Anthropic launches Project Glasswing for cyber defense

Anthropic has introduced Project Glasswing to address mounting cybersecurity risks tied to increasingly capable Artificial Intelligence models. The initiative brings major technology and finance companies together to use Claude Mythos Preview as a defensive tool for critical software.

Anthropic has launched Project Glasswing as a cybersecurity initiative aimed at protecting critical software from the risks created by increasingly capable Artificial Intelligence systems. The effort brings together major companies including AWS, Apple, Nvidia, JPMorgan Chase and Palo Alto Networks. Anthropic positioned the project as a response to the growing ability of advanced models to perform human tasks such as code generation, a capability that is raising concern across the security industry.

Anthropic said it formed the project after observing Claude Mythos, its unreleased model that is now in preview. The company said Claude Mythos demonstrates that Artificial Intelligence models have reached a coding capability that surpasses humans’ ability to find and exploit software vulnerabilities. Anthropic said Claude Mythos has already found thousands of vulnerabilities in every major OS and web browser, and warned that if these capabilities spread to bad actors, the consequences could be severe for economies, public safety and national security.

The partners in Project Glasswing will use Mythos Preview as a defense mechanism, with Anthropic planning to share lessons from the initiative and extend access to 40 other organizations that build software. The company is also in discussions with U.S. government officials about Claude Mythos Preview and how it could contribute to offensive and defensive cyber capabilities. The move also appears to reinforce Anthropic’s claim to responsible Artificial Intelligence development after it downgraded its Responsible Scaling Policy earlier this year.

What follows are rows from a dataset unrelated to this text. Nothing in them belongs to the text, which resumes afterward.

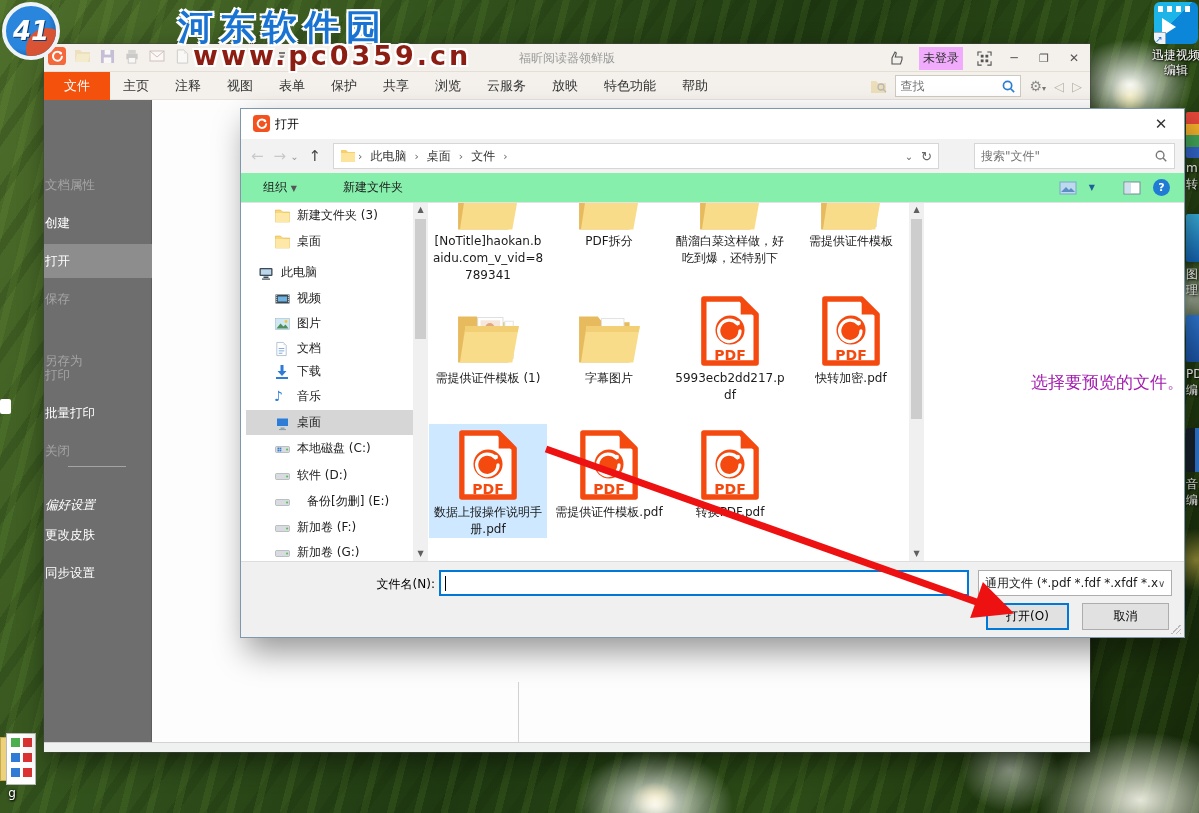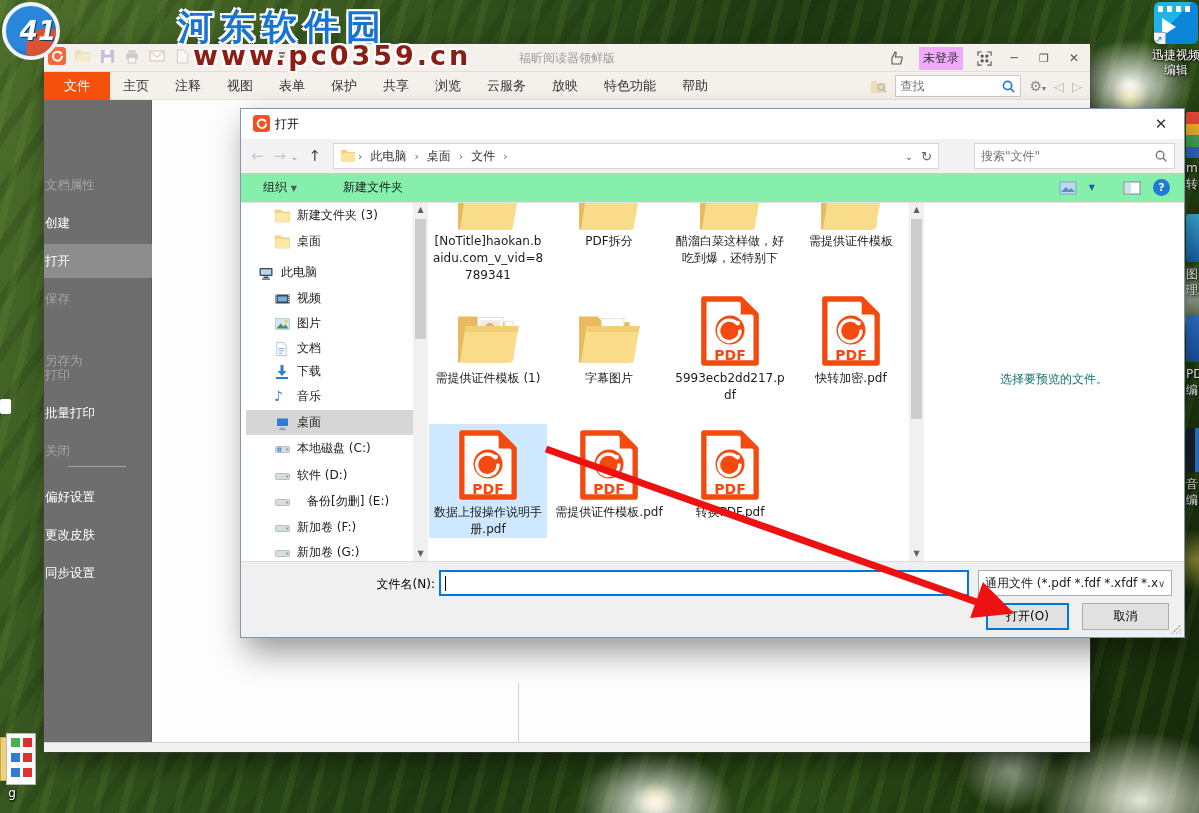"41" .wm-logo { justify-content: flex-end -> center }
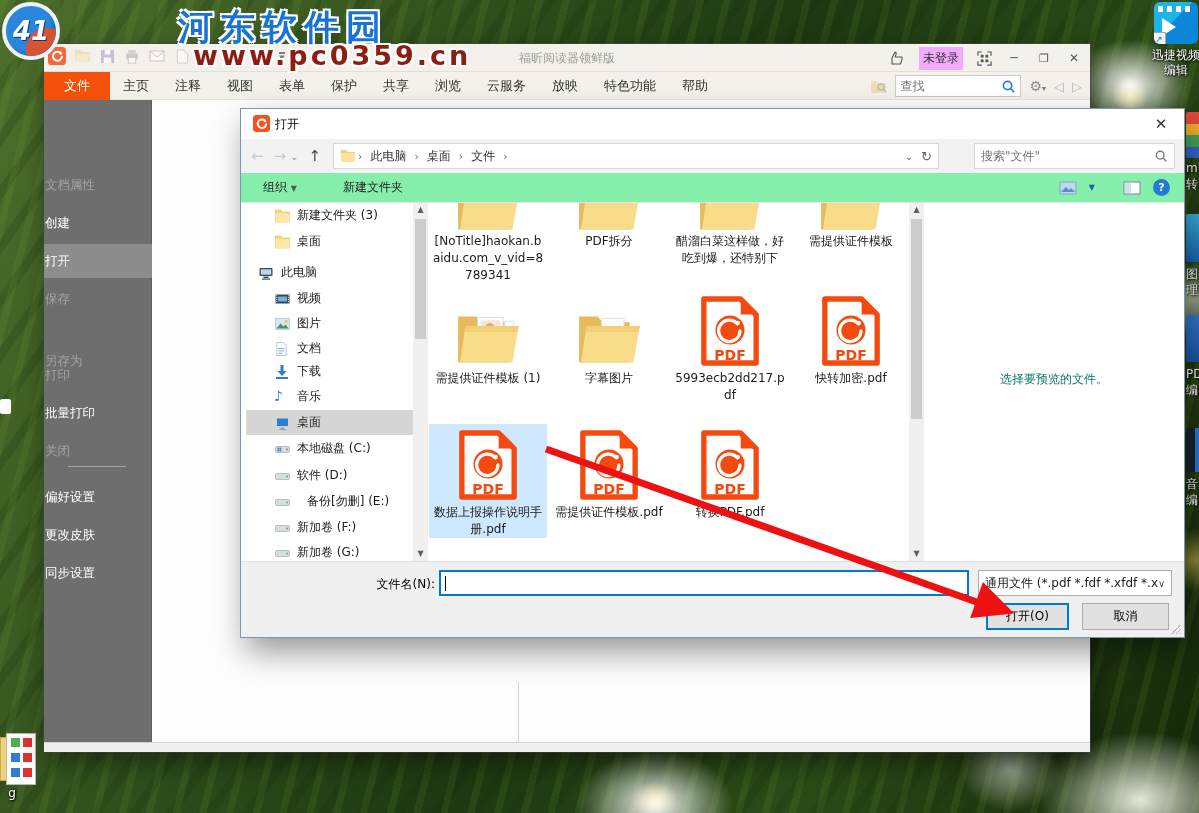"选择要预览的文件。" #preview-hint { color: #0f766e -> #a21caf; font-size: 12px -> 17px; text-align: center -> right }
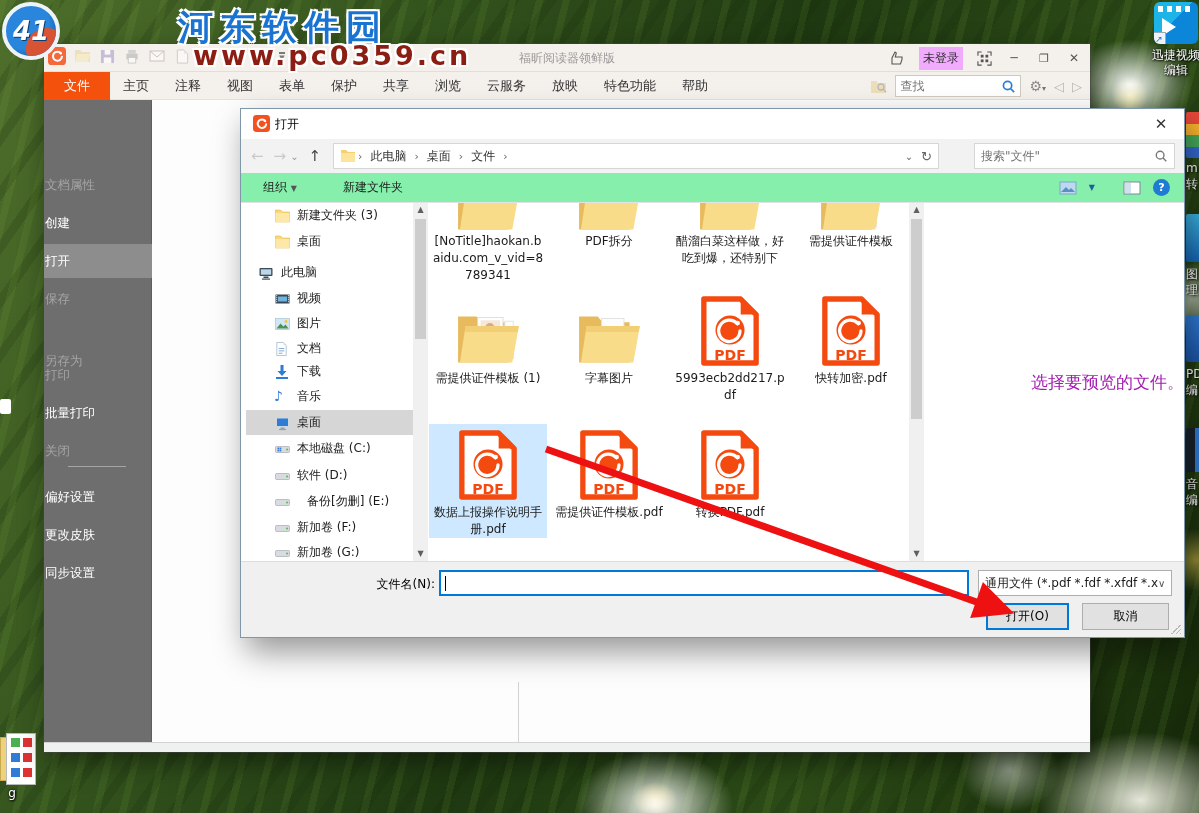"偏好设置" div.fm-item { font-style: none -> italic; top: 382px -> 390px }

Industry observers described the initiative as a mitigation effort rather than a complete solution. Kashyap Kompella, CEO of RPA2AI Research, said restricted release is more responsible than public release for a dual-use capability that could support both offensive and defensive hacking. He said giving defenders early access could help harden foundational systems and establish new norms for model release, vulnerability triage, patch-cycle compression and security benchmarking before cyber-capable models become widespread.

Risks tied to advanced Artificial Intelligence models remain unresolved because newer and more capable systems continue to arrive at a rapid pace. As code generation and model autonomy improve, the possibility of misuse persists even as defensive applications expand. For cybersecurity firms, that creates a growing role in validation, prioritization, patch orchestration and compliance translation, even if automated vulnerability discovery increases the number of flaws that must be managed.